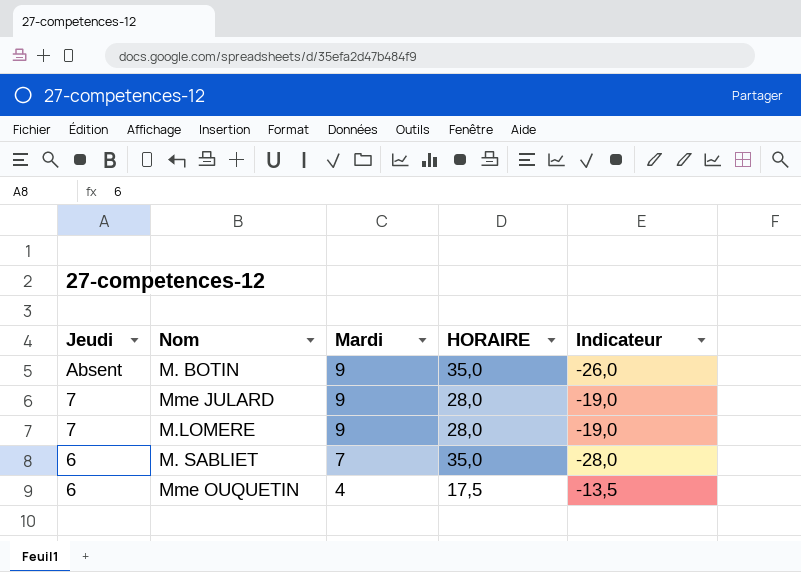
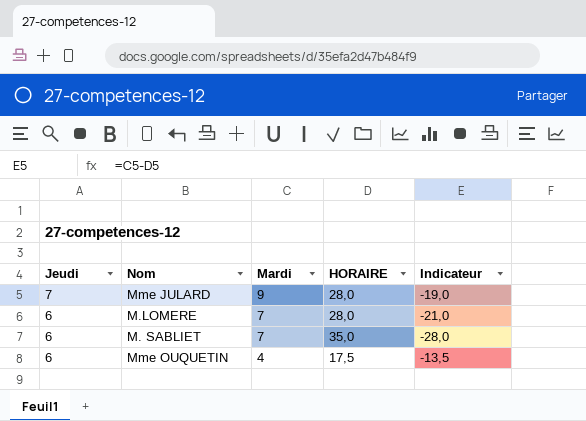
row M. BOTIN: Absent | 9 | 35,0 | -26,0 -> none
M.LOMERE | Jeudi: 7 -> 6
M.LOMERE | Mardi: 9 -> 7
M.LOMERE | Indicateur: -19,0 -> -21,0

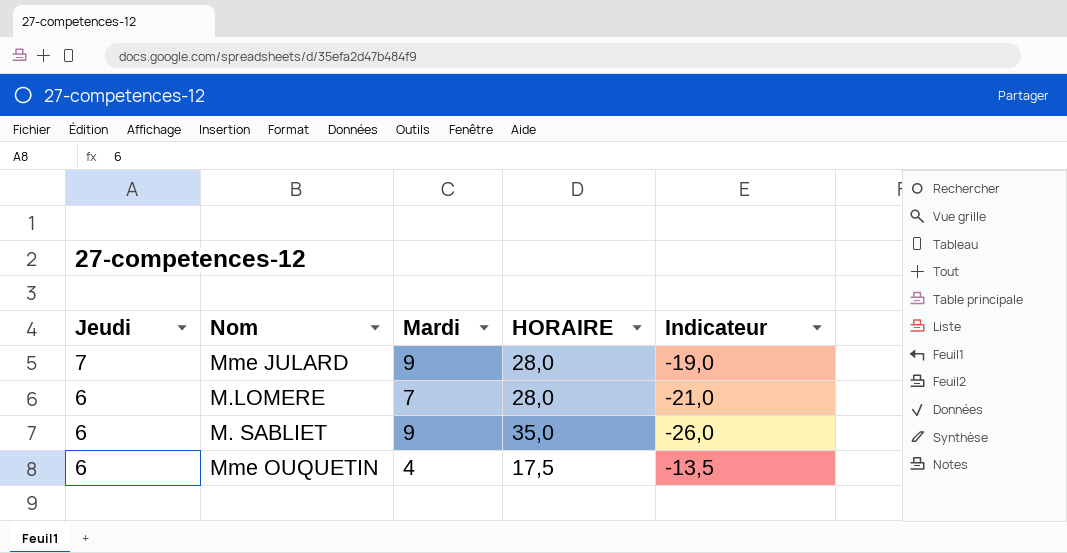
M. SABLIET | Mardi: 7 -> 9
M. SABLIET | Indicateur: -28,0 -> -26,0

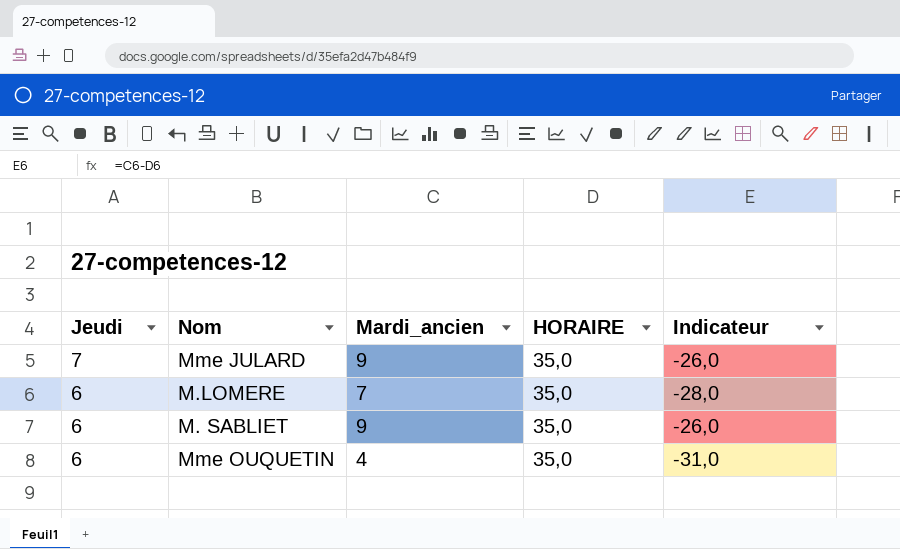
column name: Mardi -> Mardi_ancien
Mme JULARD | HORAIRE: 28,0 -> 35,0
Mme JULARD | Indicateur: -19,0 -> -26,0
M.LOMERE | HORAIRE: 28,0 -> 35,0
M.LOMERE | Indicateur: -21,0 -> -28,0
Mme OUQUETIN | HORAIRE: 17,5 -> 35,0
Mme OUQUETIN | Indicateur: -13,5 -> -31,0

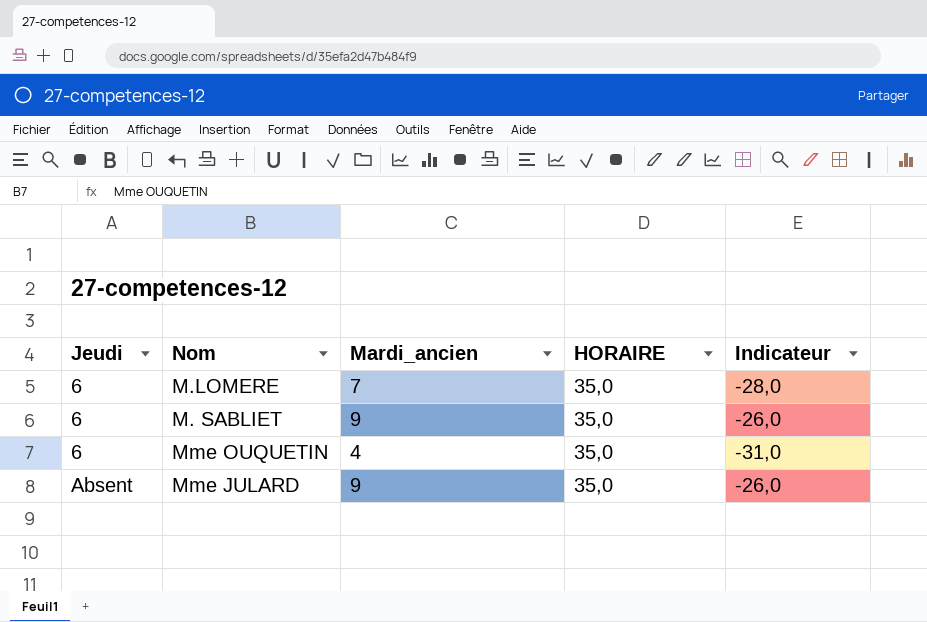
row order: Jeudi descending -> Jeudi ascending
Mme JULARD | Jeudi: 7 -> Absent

◆ **Exercise prompt**
Write the listing out exactly, word for word, but omit the pictures.

◆ **Exercise response**
row M. BOTIN: Absent | 9 | 35,0 | -26,0 -> none
M.LOMERE | Jeudi: 7 -> 6
M.LOMERE | Mardi: 9 -> 7
M.LOMERE | Indicateur: -19,0 -> -21,0

M. SABLIET | Mardi: 7 -> 9
M. SABLIET | Indicateur: -28,0 -> -26,0

column name: Mardi -> Mardi_ancien
Mme JULARD | HORAIRE: 28,0 -> 35,0
Mme JULARD | Indicateur: -19,0 -> -26,0
M.LOMERE | HORAIRE: 28,0 -> 35,0
M.LOMERE | Indicateur: -21,0 -> -28,0
Mme OUQUETIN | HORAIRE: 17,5 -> 35,0
Mme OUQUETIN | Indicateur: -13,5 -> -31,0

row order: Jeudi descending -> Jeudi ascending
Mme JULARD | Jeudi: 7 -> Absent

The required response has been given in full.